The American Civil Liberties Union of Utah recently filed a brief on behalf of the Fischers, stating that polygamy should not be the sole factor in determining fitness of parents.
But McGee believes that the state has a compelling interest in placing adoptive children outside the polygamist culture in order to promote their social, emotional and psychological well-being.
She refers to a study of the polygamist culture published by Jesse Embry in 1987 that states polygamist families experience "unique problems." Women and children face difficulty living in a setting where the "limited resources of one man must be divided among several families and there is a constant struggle to maintain peace among several households."
"Children of both sexes are generally deprived of any childhood relationship with their father, and young girls are given in marriage at a very tender age to men much older than they," McGee said.

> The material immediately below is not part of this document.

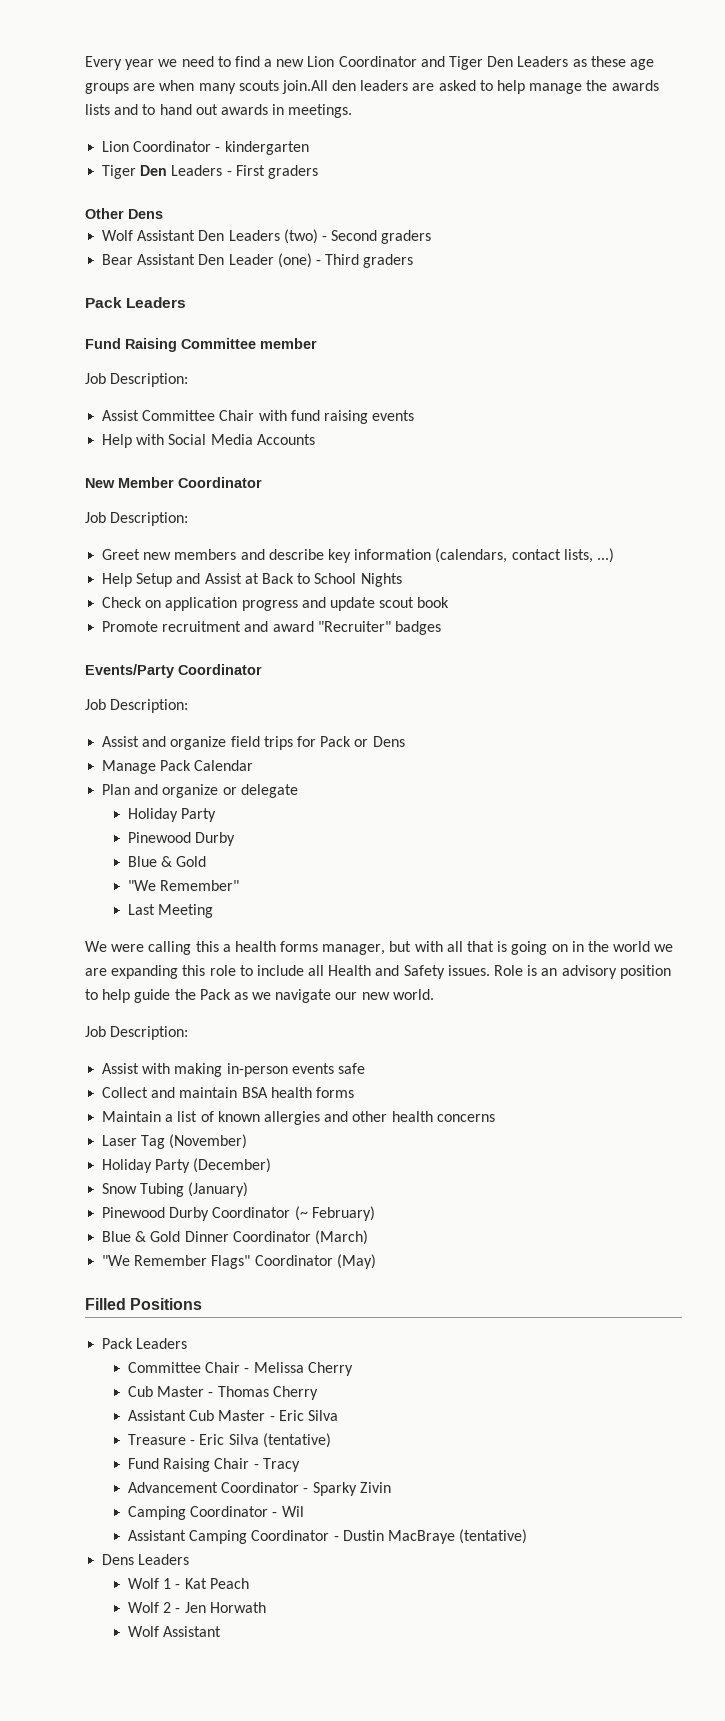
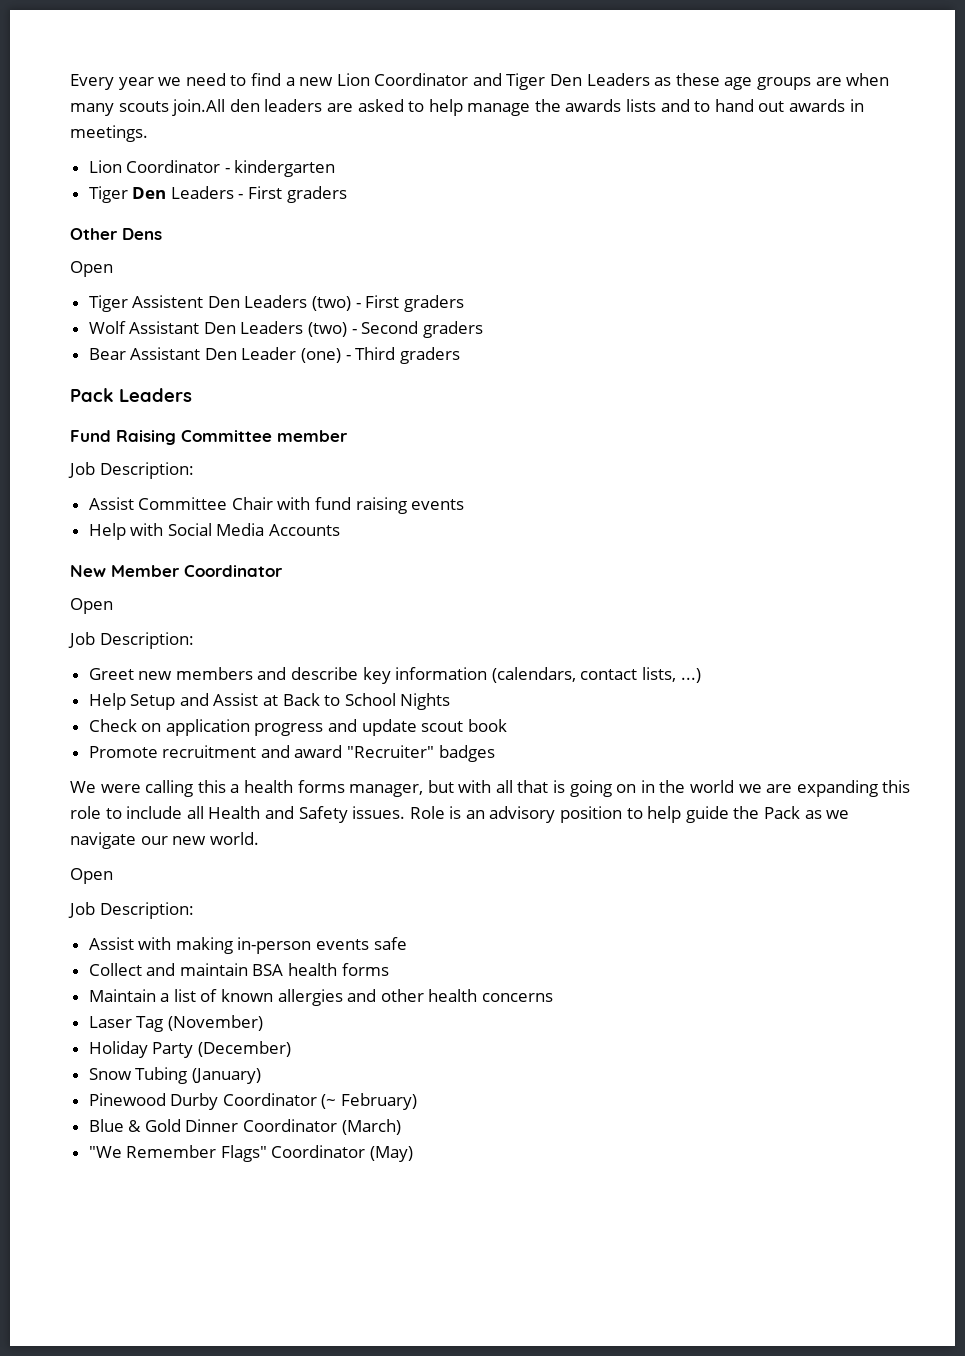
(163, 214) none -> [70,261,113,277] [88,295,464,312] // Open // Tiger Assistent Den Leaders (two) - First graders
(262, 482) none -> [70,598,113,614] // Open
[85,664,262,678] [85,699,189,713] [102,736,405,750] [102,760,254,774] [102,784,298,798] [128,808,217,822] [128,832,236,846] [128,856,207,867] [128,880,240,891] [128,904,214,918] // Events/Party Coordinator // Job Description: // Assist and organize field trips for Pack or Dens // Manage Pack Calendar // Plan and organize or delegate // Holiday Party // Pinewood Durby // Blue & Gold // "We Remember" // Last Meeting -> (495, 753) none
(434, 994) none -> [70,868,113,884] // Open
[85,1298,203,1310] [102,1338,188,1349] [128,1362,353,1376] [128,1386,318,1400] [128,1410,339,1421] [128,1433,331,1448] [128,1458,300,1472] [128,1482,391,1496] [128,1506,304,1520] [128,1529,528,1544] [102,1554,190,1565] [128,1578,249,1589] [128,1602,266,1613] [128,1626,222,1637] // Filled Positions // Pack Leaders // Committee Chair - Melissa Cherry // Cub Master - Thomas Cherry // Assistant Cub Master - Eric Silva // Treasure - Eric Silva (tentative) // Fund Raising Chair - Tracy // Advancement Coordinator - Sparky Zivin // Camping Coordinator - Wil // Assistant Camping Coordinator - Dustin MacBraye (tentative) // Dens Leaders // Wolf 1 - Kat Peach // Wolf 2 - Jen Horwath // Wolf Assistant -> (414, 1154) none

Another concern is that women hold an inferior place in the social order of polygamist families and are considered "property" of their husbands and are expected to be completely submissive to them.

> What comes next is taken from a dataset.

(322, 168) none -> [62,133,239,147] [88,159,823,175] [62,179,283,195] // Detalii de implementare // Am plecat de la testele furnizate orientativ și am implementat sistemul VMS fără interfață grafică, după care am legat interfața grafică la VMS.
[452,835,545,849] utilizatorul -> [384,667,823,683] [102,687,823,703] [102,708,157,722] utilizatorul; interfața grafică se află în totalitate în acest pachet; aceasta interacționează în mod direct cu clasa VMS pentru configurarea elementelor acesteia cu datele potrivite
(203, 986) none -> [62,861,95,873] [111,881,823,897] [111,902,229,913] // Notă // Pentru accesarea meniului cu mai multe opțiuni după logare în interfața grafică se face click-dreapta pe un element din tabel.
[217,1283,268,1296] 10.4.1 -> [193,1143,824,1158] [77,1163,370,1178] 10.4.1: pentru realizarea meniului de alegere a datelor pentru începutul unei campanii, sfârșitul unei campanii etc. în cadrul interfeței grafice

Four of the children in the case are young girls, McGee said.
The Utah Children brief states that the Utah adoption statute requires the court to determine, before granting an adoption petition, that the petitioners are morally fit to supervise the training of adopted children. Polygamist parents are not morally fit, McGee said.
The ACLU is challenging the constitutionality of the law outlawing polygamy, arguing that if polygamy is a threat, it should be enforced vigorously in Utah - but is not.
The issue is scheduled for debate in the high court June 12.